▶ _Provided data_:
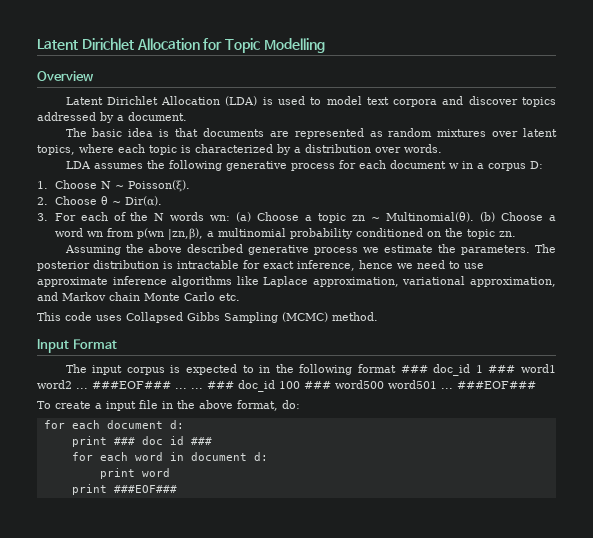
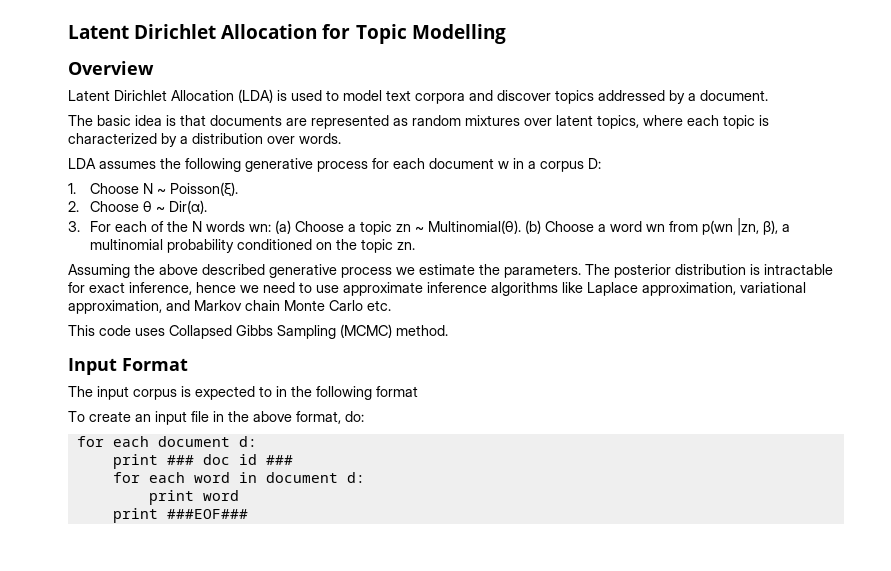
- (b) Choose a word wn from p(wn |zn,β), a multinomial probability conditioned on the topic zn.
+ (b) Choose a word wn from p(wn |zn, β), a multinomial probability conditioned on the topic zn.
- The input corpus is expected to in the following format ### doc_id 1 ### word1 word2 ... ###EOF### ... ... ### doc_id 100 ### word500 word501 ... ###EOF###
+ The input corpus is expected to in the following format
- To create a input file in the above format, do:
+ To create an input file in the above format, do:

▶ _Aim of the exercise_: Without the images, write out each line of the data verbatim.

▶ _Finished task_:
- (b) Choose a word wn from p(wn |zn,β), a multinomial probability conditioned on the topic zn.
+ (b) Choose a word wn from p(wn |zn, β), a multinomial probability conditioned on the topic zn.
- The input corpus is expected to in the following format ### doc_id 1 ### word1 word2 ... ###EOF### ... ... ### doc_id 100 ### word500 word501 ... ###EOF###
+ The input corpus is expected to in the following format
- To create a input file in the above format, do:
+ To create an input file in the above format, do:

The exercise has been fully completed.